Work to be completed:
A faithful copy is required: transcribe each line below exactly, minus the pictures.

(Detected change data)
"""
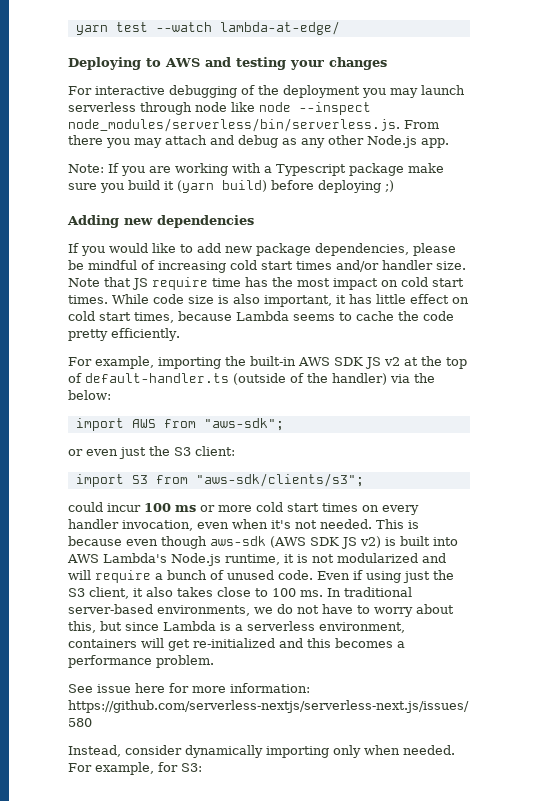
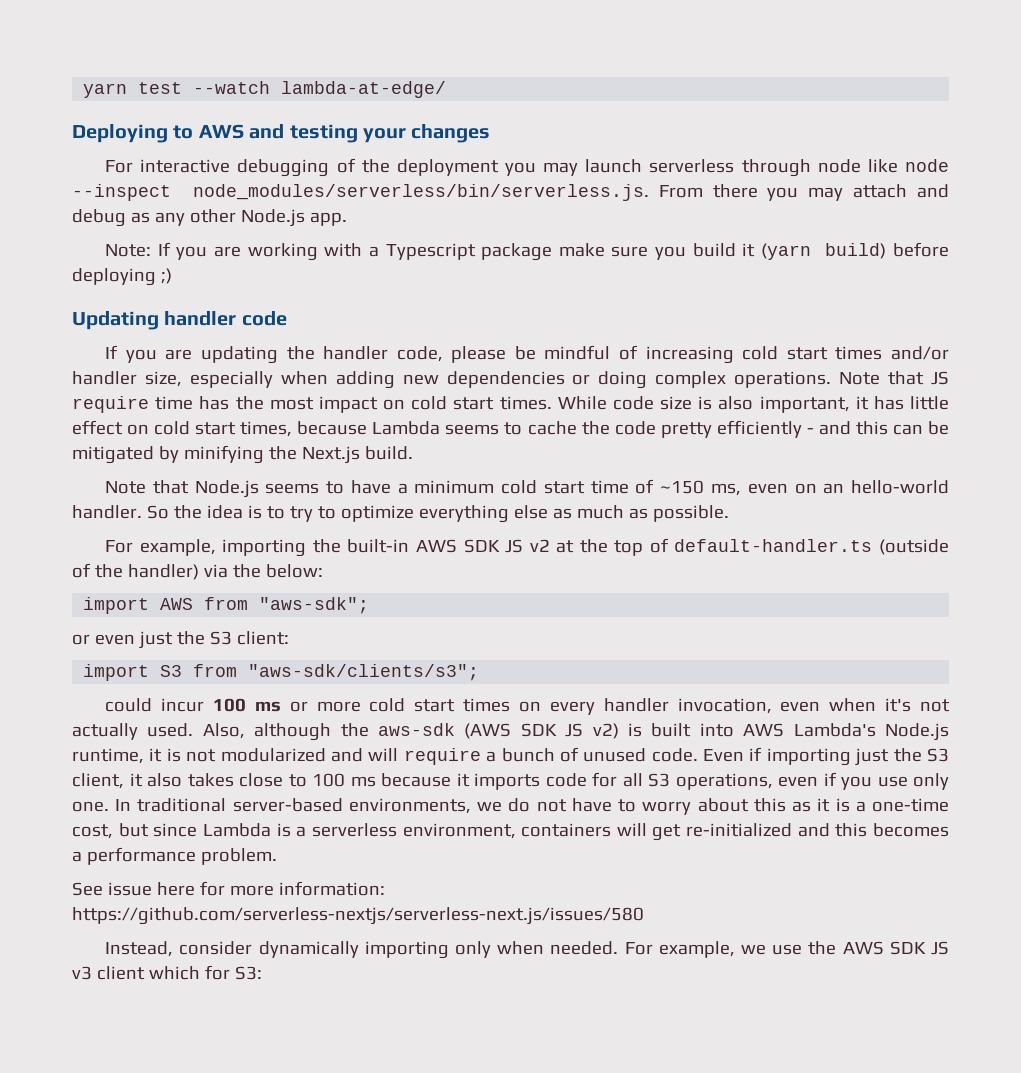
- Adding new dependencies
- If you would like to add new package dependencies, please be mindful of increasing cold start times and/or handler size.
+ Updating handler code
+ If you are updating the handler code, please be mindful of increasing cold start times and/or handler size, especially when adding new dependencies or doing complex operations.
- While code size is also important, it has little effect on cold start times, because Lambda seems to cache the code pretty efficiently.
+ While code size is also important, it has little effect on cold start times, because Lambda seems to cache the code pretty efficiently - and this can be mitigated by minifying the Next.js build.
+ Note that Node.js seems to have a minimum cold start time of ~150 ms, even on an hello-world handler. So the idea is to try to optimize everything else as much as possible.
- could incur 100 ms or more cold start times on every handler invocation, even when it's not needed. This is because even though aws-sdk (AWS SDK JS v2) is built into AWS Lambda's Node.js runtime, it is not modularized and will require a bunch of unused code.
+ could incur 100 ms or more cold start times on every handler invocation, even when it's not actually used. Also, although the aws-sdk (AWS SDK JS v2) is built into AWS Lambda's Node.js runtime, it is not modularized and will require a bunch of unused code.
- Even if using just the S3 client, it also takes close to 100 ms.
+ Even if importing just the S3 client, it also takes close to 100 ms because it imports code for all S3 operations, even if you use only one.
- In traditional server-based environments, we do not have to worry about this, but since Lambda is a serverless environment, containers will get re-initialized and this becomes a performance problem.
+ In traditional server-based environments, we do not have to worry about this as it is a one-time cost, but since Lambda is a serverless environment, containers will get re-initialized and this becomes a performance problem.
- For example, for S3:
+ For example, we use the AWS SDK JS v3 client which for S3:

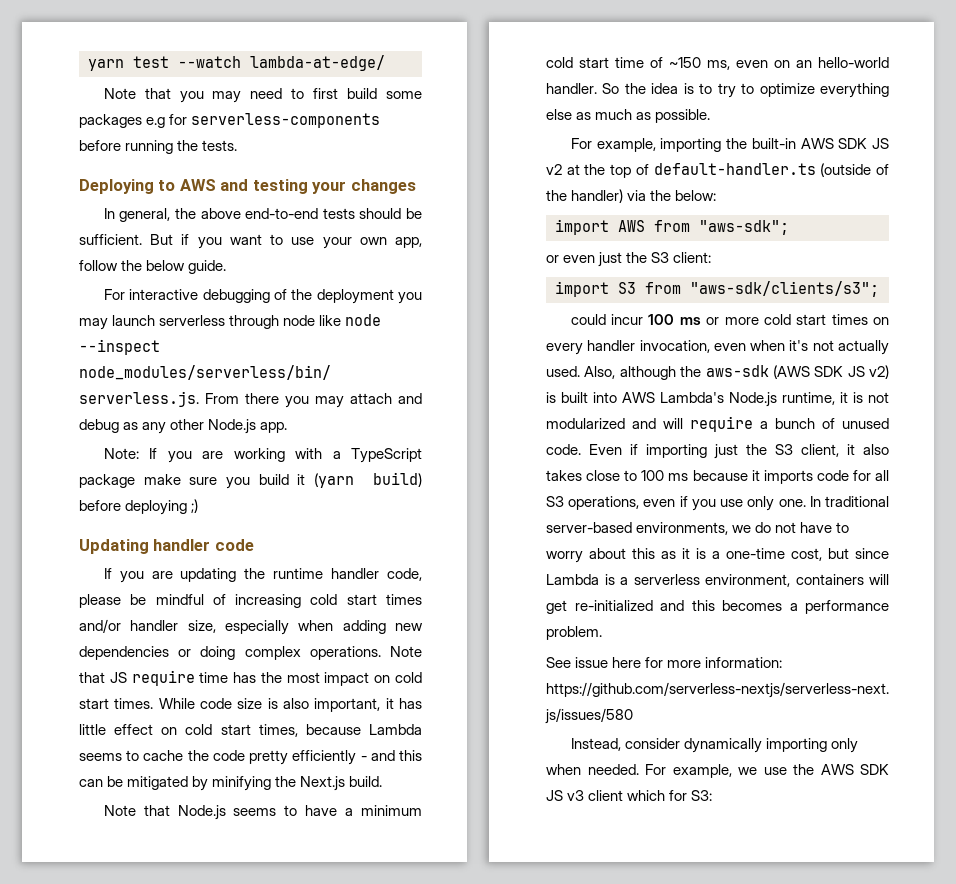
+ Note that you may need to first build some packages e.g for serverless-components before running the tests.
+ In general, the above end-to-end tests should be sufficient. But if you want to use your own app, follow the below guide.
- Note: If you are working with a Typescript package make sure you build it (yarn build) before deploying ;)
+ Note: If you are working with a TypeScript package make sure you build it (yarn build) before deploying ;)
- If you are updating the handler code, please be mindful of increasing cold start times and/or handler size, especially when adding new dependencies or doing complex operations.
+ If you are updating the runtime handler code, please be mindful of increasing cold start times and/or handler size, especially when adding new dependencies or doing complex operations.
"""
Result:
- Adding new dependencies
- If you would like to add new package dependencies, please be mindful of increasing cold start times and/or handler size.
+ Updating handler code
+ If you are updating the handler code, please be mindful of increasing cold start times and/or handler size, especially when adding new dependencies or doing complex operations.
- While code size is also important, it has little effect on cold start times, because Lambda seems to cache the code pretty efficiently.
+ While code size is also important, it has little effect on cold start times, because Lambda seems to cache the code pretty efficiently - and this can be mitigated by minifying the Next.js build.
+ Note that Node.js seems to have a minimum cold start time of ~150 ms, even on an hello-world handler. So the idea is to try to optimize everything else as much as possible.
- could incur 100 ms or more cold start times on every handler invocation, even when it's not needed. This is because even though aws-sdk (AWS SDK JS v2) is built into AWS Lambda's Node.js runtime, it is not modularized and will require a bunch of unused code.
+ could incur 100 ms or more cold start times on every handler invocation, even when it's not actually used. Also, although the aws-sdk (AWS SDK JS v2) is built into AWS Lambda's Node.js runtime, it is not modularized and will require a bunch of unused code.
- Even if using just the S3 client, it also takes close to 100 ms.
+ Even if importing just the S3 client, it also takes close to 100 ms because it imports code for all S3 operations, even if you use only one.
- In traditional server-based environments, we do not have to worry about this, but since Lambda is a serverless environment, containers will get re-initialized and this becomes a performance problem.
+ In traditional server-based environments, we do not have to worry about this as it is a one-time cost, but since Lambda is a serverless environment, containers will get re-initialized and this becomes a performance problem.
- For example, for S3:
+ For example, we use the AWS SDK JS v3 client which for S3:

+ Note that you may need to first build some packages e.g for serverless-components before running the tests.
+ In general, the above end-to-end tests should be sufficient. But if you want to use your own app, follow the below guide.
- Note: If you are working with a Typescript package make sure you build it (yarn build) before deploying ;)
+ Note: If you are working with a TypeScript package make sure you build it (yarn build) before deploying ;)
- If you are updating the handler code, please be mindful of increasing cold start times and/or handler size, especially when adding new dependencies or doing complex operations.
+ If you are updating the runtime handler code, please be mindful of increasing cold start times and/or handler size, especially when adding new dependencies or doing complex operations.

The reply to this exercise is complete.